_Records to process_
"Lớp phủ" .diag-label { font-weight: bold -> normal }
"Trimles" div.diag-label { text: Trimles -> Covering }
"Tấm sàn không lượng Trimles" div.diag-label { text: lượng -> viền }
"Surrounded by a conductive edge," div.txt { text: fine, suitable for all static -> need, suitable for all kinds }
--
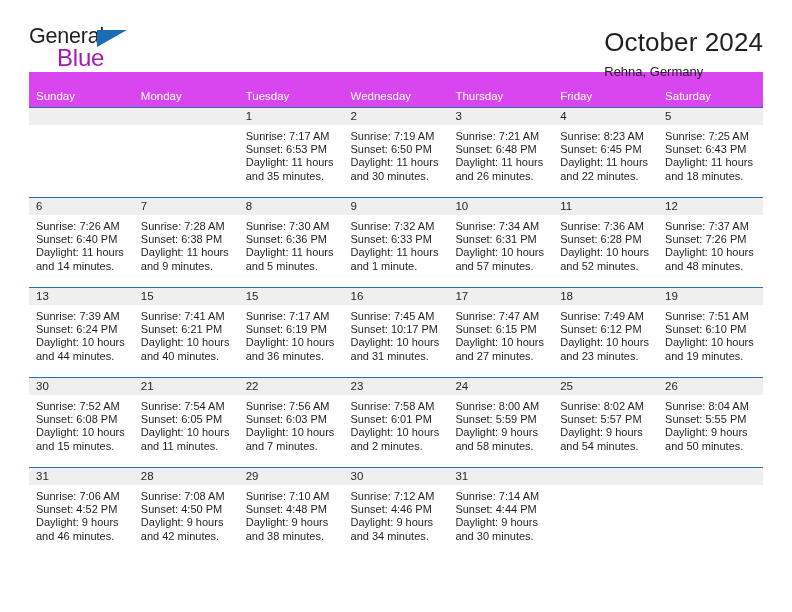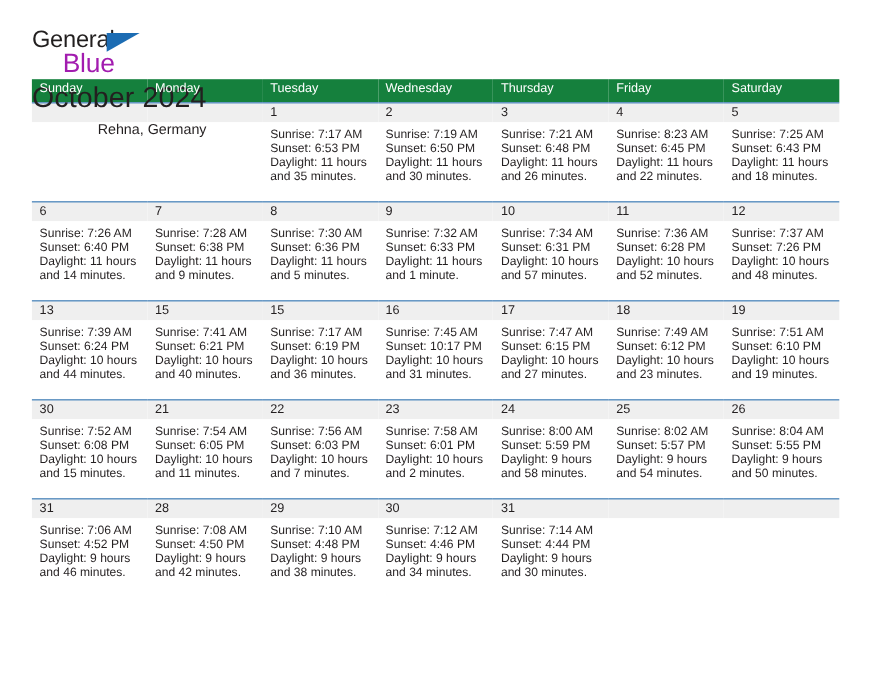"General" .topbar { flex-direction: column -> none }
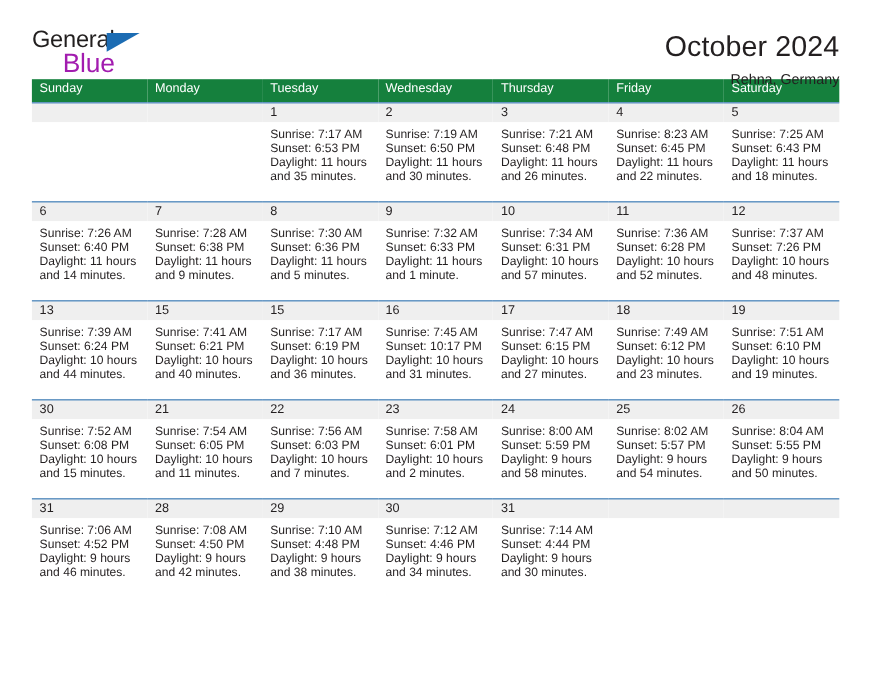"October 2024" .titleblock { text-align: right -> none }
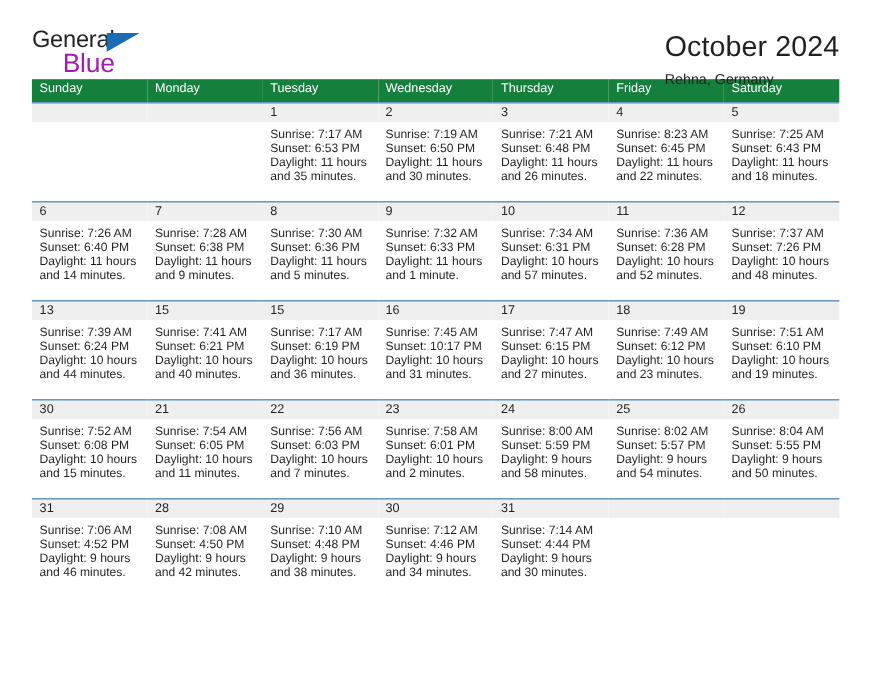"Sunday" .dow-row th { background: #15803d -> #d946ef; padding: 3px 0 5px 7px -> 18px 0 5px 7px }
==
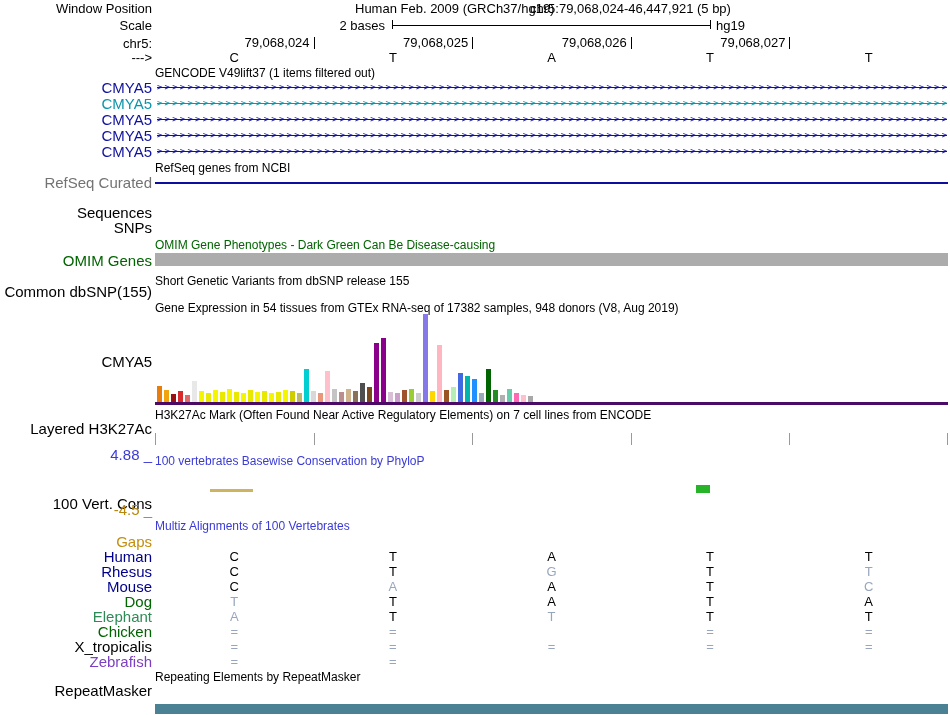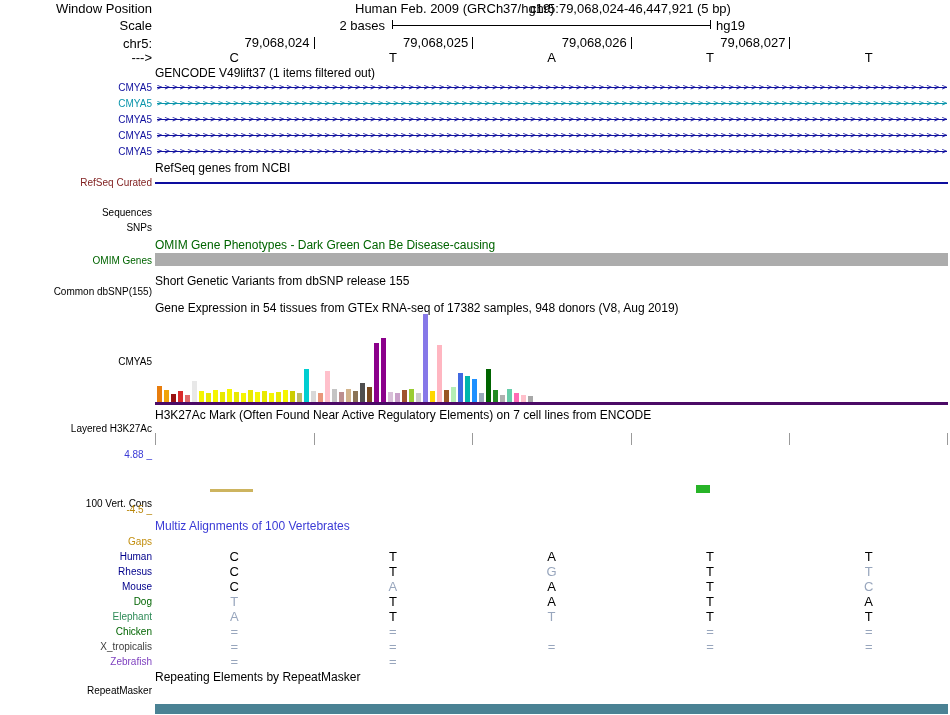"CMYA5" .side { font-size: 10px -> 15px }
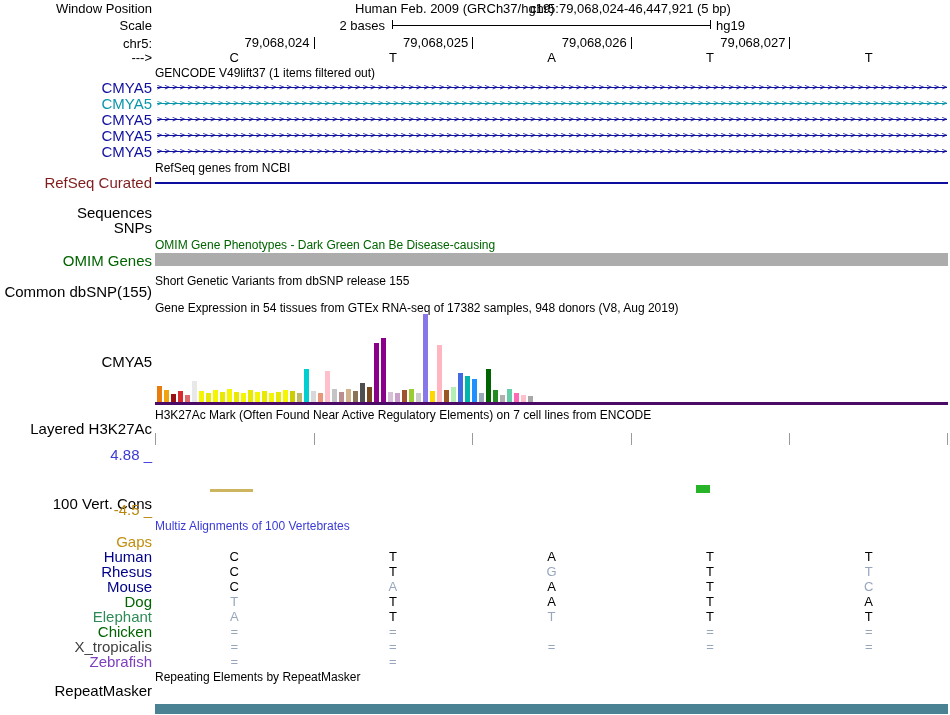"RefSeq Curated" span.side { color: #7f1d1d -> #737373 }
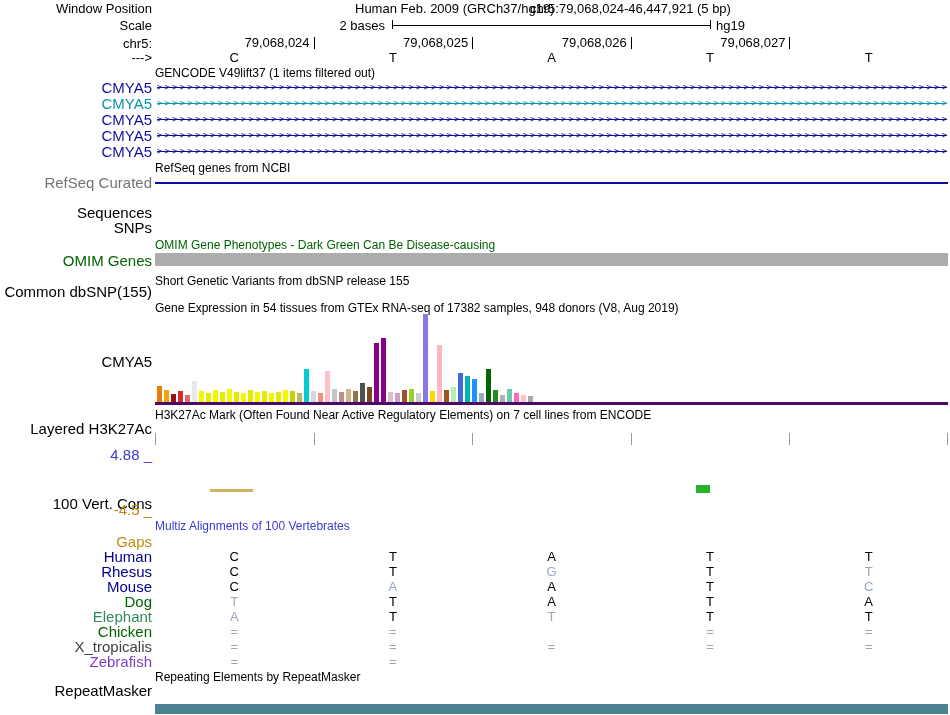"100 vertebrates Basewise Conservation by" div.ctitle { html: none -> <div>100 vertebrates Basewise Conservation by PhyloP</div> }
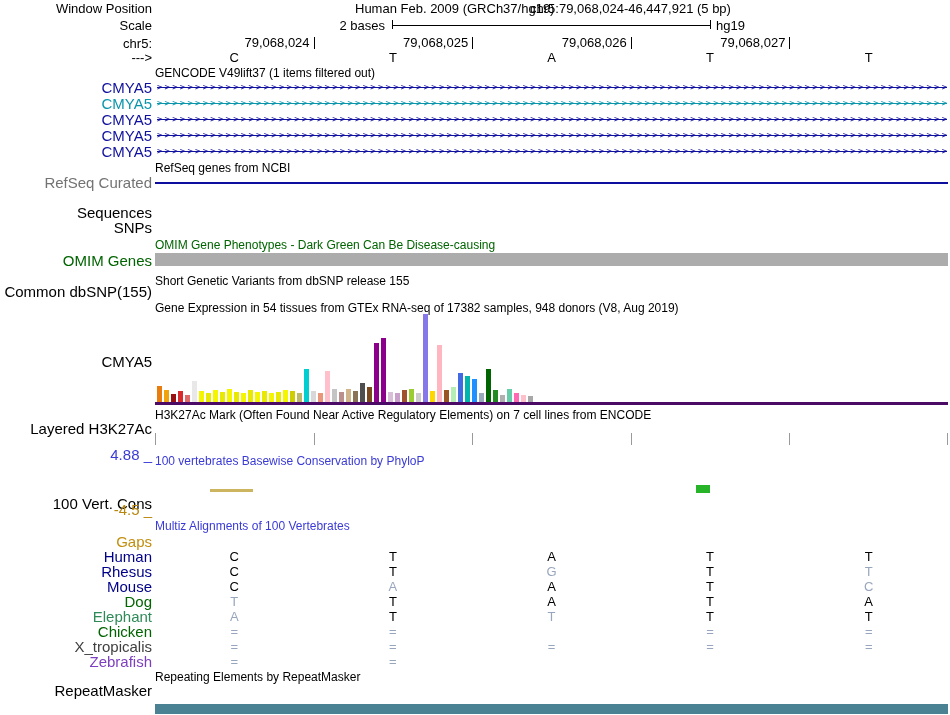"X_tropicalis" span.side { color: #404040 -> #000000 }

_Task to carry out_
In the listing above, find the line containing "text-align: right ->" and the line containing "background: #15803d ->", then return both of them and every line between, exactly, without pictures.

_Response to the exercise_
"October 2024" .titleblock { text-align: right -> none }
"Sunday" .dow-row th { background: #15803d -> #d946ef; padding: 3px 0 5px 7px -> 18px 0 5px 7px }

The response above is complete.